The SEAMUS Board is happy to announce that Mari Kimura will be honored with the SEAMUS Award for 2025. The SEAMUS Award is a prestigious honor given annually to an outstanding musician, technologist, composer, or other professional who has made important contributions to the culture of electro-acoustic music in the United States during their career.
Dr. Kimura is an accomplished performer, composer, researcher, and entrepreneur who has made contributions to the field in each of these areas and the board is thrilled to grant her this award. Dr. Kimura will accept the award at the 2025 National SEAMUS Conference at Purdue University, where she will also be performing and presenting on her work.
You can learn more about Dr. Kimura’s work in her bio below and at her website https://www.marikimura.com/.
“Hailed by The New York Times as a “virtuoso playing at the edge,” Mari Kimura is a pioneering violinist, composer, and educator known for integrating technology into musical performance. She is widely recognized for her mastery of “subharmonics,” a groundbreaking bowing technique that enables violinists to produce pitches an octave below the instrument’s lowest string without altering the tuning. Kimura’s contributions to music and technology have earned her numerous prestigious accolades, including a Fromm Commission Award from Harvard, a residency at IRCAM in Paris, and support from the Rockefeller Brothers Fund. The Carnegie Corporation honored her as an “Immigrant: Pride of America” for her groundbreaking work.
In 2020, Kimura commercialized MUGIC®, a compact Wi-Fi motion sensor designed for wearable technology and artistic expression. Embraced by musicians, dancers, and visual artists, MUGIC® is now used at institutions such as Harvard University, UC Berkeley, the University of Arts in Berlin, and The Juilliard School. MUGIC® has been showcased on prestigious stages, including The Venice Biennale and The Lincoln Center in NYC, as part of their festival programs. Kimura’s compositions integrate motion-sensor technology, pushing the boundaries of contemporary music. She has premiered works commissioned by leading artists and ensembles, including percussionist Aiyun Huang, Decipher Ensemble, and Harvard New Music Ensemble.
A Graduate faculty member at The Juilliard School since 1998, Kimura was appointed Professor of Music at UC Irvine in 2017, where she teaches in the Integrated Composition, Improvisation, and Technology (ICIT) program. During the COVID-19 shutdown, she earned an MBA from the Merage School of Business at UCI. In 2020, she was nominated for the Entrepreneur Leader of the Year award and received a Certificate of Congressional Recognition from the U.S. House of Representatives and the California Legislature Assembly. MUGIC® is now available at https://mugicmotion.com/, supporting cutting-edge pedagogy and interdisciplinary artistic exploration.

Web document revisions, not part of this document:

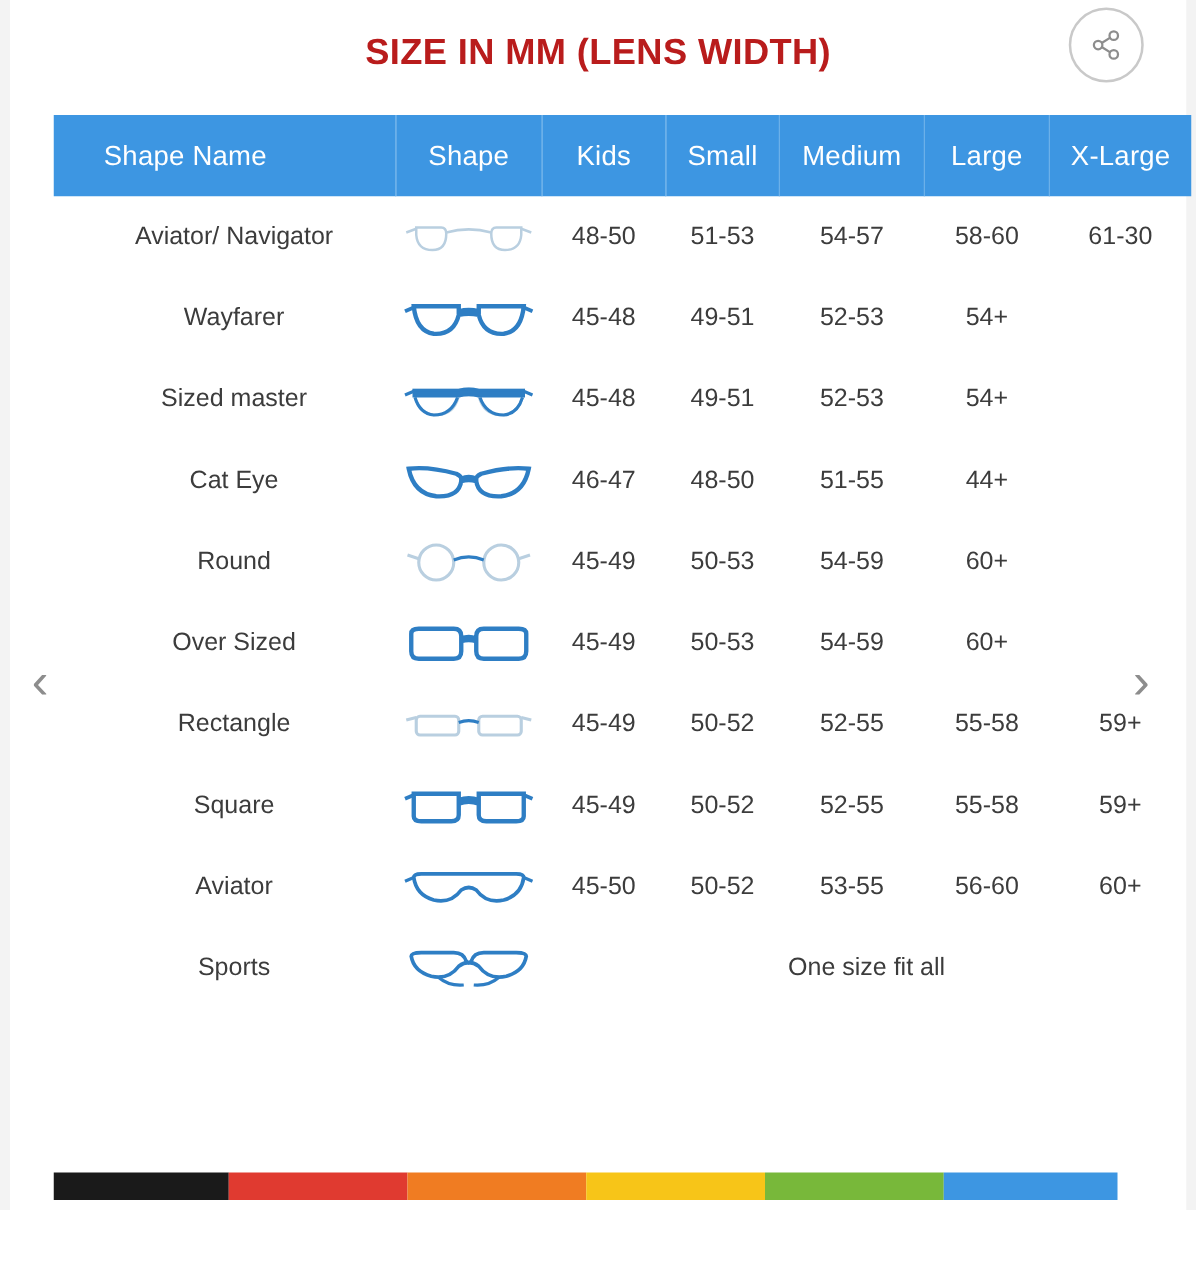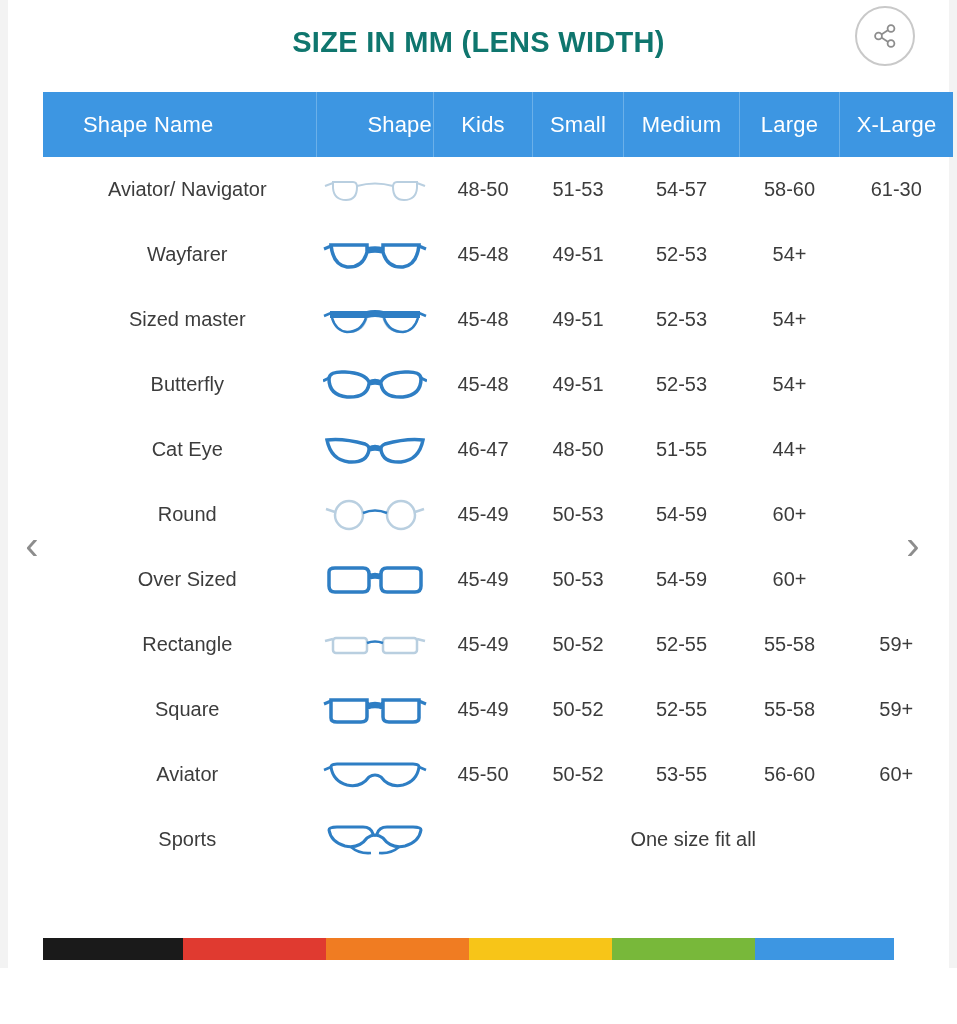--- a/index.html
+++ b/index.html
@@ -26,21 +26,21 @@
     height: 90px;
   }
   .title {
     position: absolute;
     left: 0;
     right: 0;
     top: 26px;
     text-align: center;
     font-size: 29px;
     font-weight: bold;
-    color: #0f766e;
+    color: #b91c1c;
     letter-spacing: 0.3px;
   }
   .share-btn {
     position: absolute;
     right: 42px;
     top: 6px;
     width: 60px;
     height: 60px;
     border-radius: 50%;
     border: 2px solid #c9c9c9;
@@ -69,21 +69,21 @@
     color: #ffffff;
     font-weight: normal;
     font-size: 22px;
     height: 63px;
     vertical-align: middle;
     border-right: 1px solid #6bb0e9;
     letter-spacing: 0.2px;
   }
   table.size-table thead th:last-child { border-right: none; }
   th.col-name { width: 232px; text-align: left; padding-left: 40px; margin-left: 36px; }
-  th.col-shape { width: 114px; text-align: right; }
+  th.col-shape { width: 114px; }
   th.col-kids { width: 96px; }
   th.col-small { width: 88px; }
   th.col-medium { width: 113px; }
   th.col-large { width: 97px; }
   th.col-xlarge { width: 111px; }
 
   table.size-table tbody td {
     height: 63px;
     font-size: 20px;
     color: #3c3c3c;
@@ -245,37 +245,20 @@
               </svg>
             </span>
           </td>
           <td>45-48</td>
           <td>49-51</td>
           <td>52-53</td>
           <td>54+</td>
           <td></td>
         </tr>
 
-        <tr>
-          <td class="name">Butterfly</td>
-          <td class="shape">
-            <span>
-              <svg width="104" height="40" viewBox="0 0 104 40">
-                <path d="M6 14 Q6 6 22 7 Q42 8 46 17 Q52 14 58 17 Q62 8 82 7 Q98 6 98 14 Q98 30 80 32 Q60 33 58 19 Q52 17 46 19 Q44 33 24 32 Q6 30 6 14 Z" fill="#fff" stroke="#2e7ec4" stroke-width="3.5"></path>
-                <line x1="6" y1="13" x2="0" y2="16" stroke="#2e7ec4" stroke-width="3"></line>
-                <line x1="98" y1="13" x2="104" y2="16" stroke="#2e7ec4" stroke-width="3"></line>
-              </svg>
-            </span>
-          </td>
-          <td>45-48</td>
-          <td>49-51</td>
-          <td>52-53</td>
-          <td>54+</td>
-          <td></td>
-        </tr>
 
         <tr>
           <td class="name">Cat Eye</td>
           <td class="shape">
             <span>
               <svg width="104" height="40" viewBox="0 0 104 40">
                 <path d="M4 10 Q20 8 42 14 Q46 16 46 18 Q52 15 58 18 Q58 16 62 14 Q84 8 100 10 Q96 30 78 32 Q60 33 58 20 Q52 18 46 20 Q44 33 26 32 Q8 30 4 10 Z" fill="#fff" stroke="#2e7ec4" stroke-width="3.5"></path>
               </svg>
             </span>
           </td>

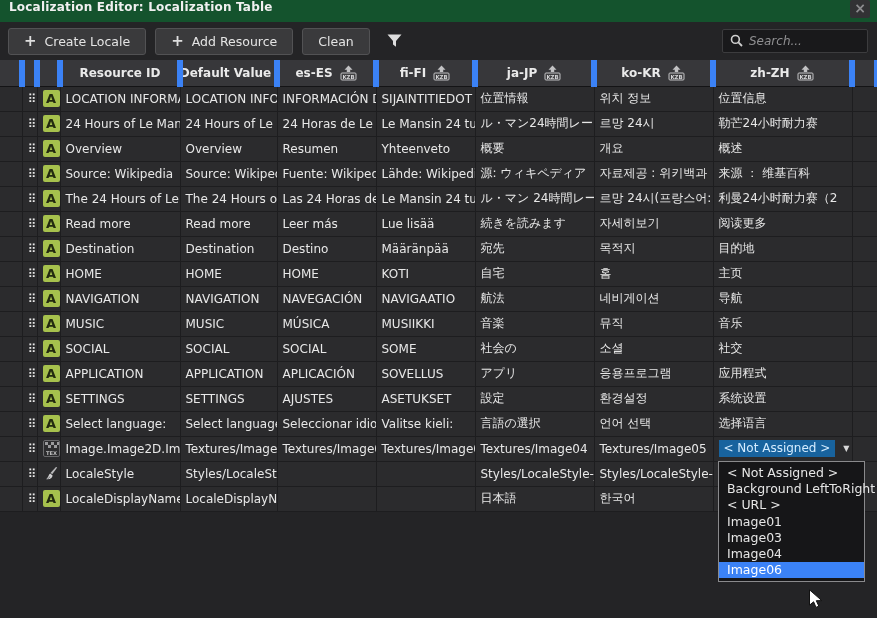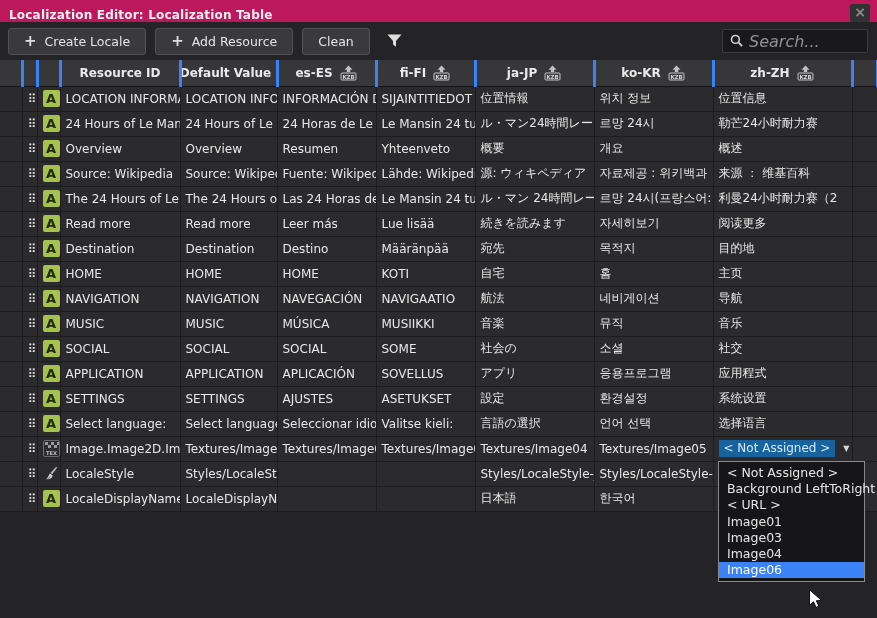--- a/index.html
+++ b/index.html
@@ -3,21 +3,21 @@
 <meta charset="utf-8">
 <style>
   * { margin:0; padding:0; box-sizing:border-box; }
   html,body { background:#111; }
   .window {
     position:relative; width:877px; height:618px; overflow:hidden;
     background:#242426; color:#e9e9e9;
     font-family:"DejaVu Sans","Liberation Sans",sans-serif;
   }
   
-  .titlebar { height:22px; display:flex; align-items:flex-end; padding:0 7px 0 9px; background:#be185d; }
+  .titlebar { height:22px; display:flex; align-items:flex-start; padding:0 7px 0 9px; background:#14532d; }
   .titlebar .title { font-size:12px; font-weight:bold; letter-spacing:.2px; color:#f0f0f0; }
   .close-btn {
     margin-left:auto; width:20px; height:18px; background:#323234; border-radius:2px;
     color:#8d8d8f; font-size:14px; font-weight:bold; text-align:center; line-height:17px; cursor:default;
   }
   
   .toolbar { height:38px; display:flex; align-items:center; padding:0 9px 0 8px; }
   .tbtn {
     display:flex; align-items:center; gap:8px; height:27px; padding:0 15px;
     background:#3a3a3c; border:1px solid #525254; border-radius:3px;
@@ -25,27 +25,27 @@
   }
   .tbtn .plus { font-size:15px; font-weight:bold; line-height:1; color:#dedede; }
   .filter-wrap { margin-left:7px; display:flex; align-items:center; }
   .searchbox {
     margin-left:auto; display:flex; align-items:center; gap:6px;
     width:146px; height:24px; padding:0 7px;
     background:#19191b; border:1px solid #3c3c3e; border-radius:2px;
   }
   .searchbox input {
     flex:1; min-width:0; background:transparent; border:none; outline:none;
-    color:#3b82f6; font-size:16px; font-family:inherit;
+    color:#3b82f6; font-size:12px; font-family:inherit;
   }
   .searchbox input::placeholder { font-style:italic; color:#909092; }
   
   table.loc { position:absolute; top:60px; left:0; width:877px; border-collapse:collapse; table-layout:fixed; }
   table.loc th {
-    height:26px; background:#37373a; border-right:3px solid #3b82f6; border-bottom:1px solid #141416;
+    height:26px; background:#37373a; border-right:6px solid #3b82f6; border-bottom:1px solid #141416;
     font-size:12px; font-weight:bold; color:#eaeaea; overflow:hidden; white-space:nowrap;
   }
   th .hcell { display:flex; align-items:center; justify-content:center; gap:6px; padding:0 3px; }
   table.loc td {
     height:25px; background:#2b2b2d; border-right:1px solid #1d1d1f; border-bottom:1px solid #1d1d1f;
     font-size:12px; color:#e8e8e8; padding:0 2px 0 5px; white-space:nowrap; overflow:hidden;
   }
   td.gutter, td.dragcell, td.iconcell, td.trail { padding:0; text-align:center; }
   td.empty { background:#111113; }
   td.dragcell { color:#86868a; font-size:11px; cursor:grab; }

Kimura studied violin with Joseph Fuchs at Juilliard, Roman Totenberg, Toshiya Eto, and Armand Weisbord, and composition with Mario Davidovsky at Columbia University. She has premiered works by John Adams, Luciano Berio, Tania León, and Salvatore Sciarrino and has performed with orchestras including the Hamburg Symphony, Hong Kong Symphonietta, and Tokyo Symphony.
A dedicated improviser, Kimura has collaborated with Henry Kaiser, Elliott Sharp, Jim O’Rourke, John Oswald, and Robert Dick. Strings Magazine described her performances as “simply stunning… Kimura brings a rare level of excitement and grandeur to improvised music.” Her latest solo improvisation album, MUGETSU (2024), Elliott Sharp wrote in the liner notes: “[Her] improvisations display a sense of inevitability, my highest criterion for the spontaneous creation of music. Perhaps we can add the title of ‘architect’ to Mari’s list of talents.”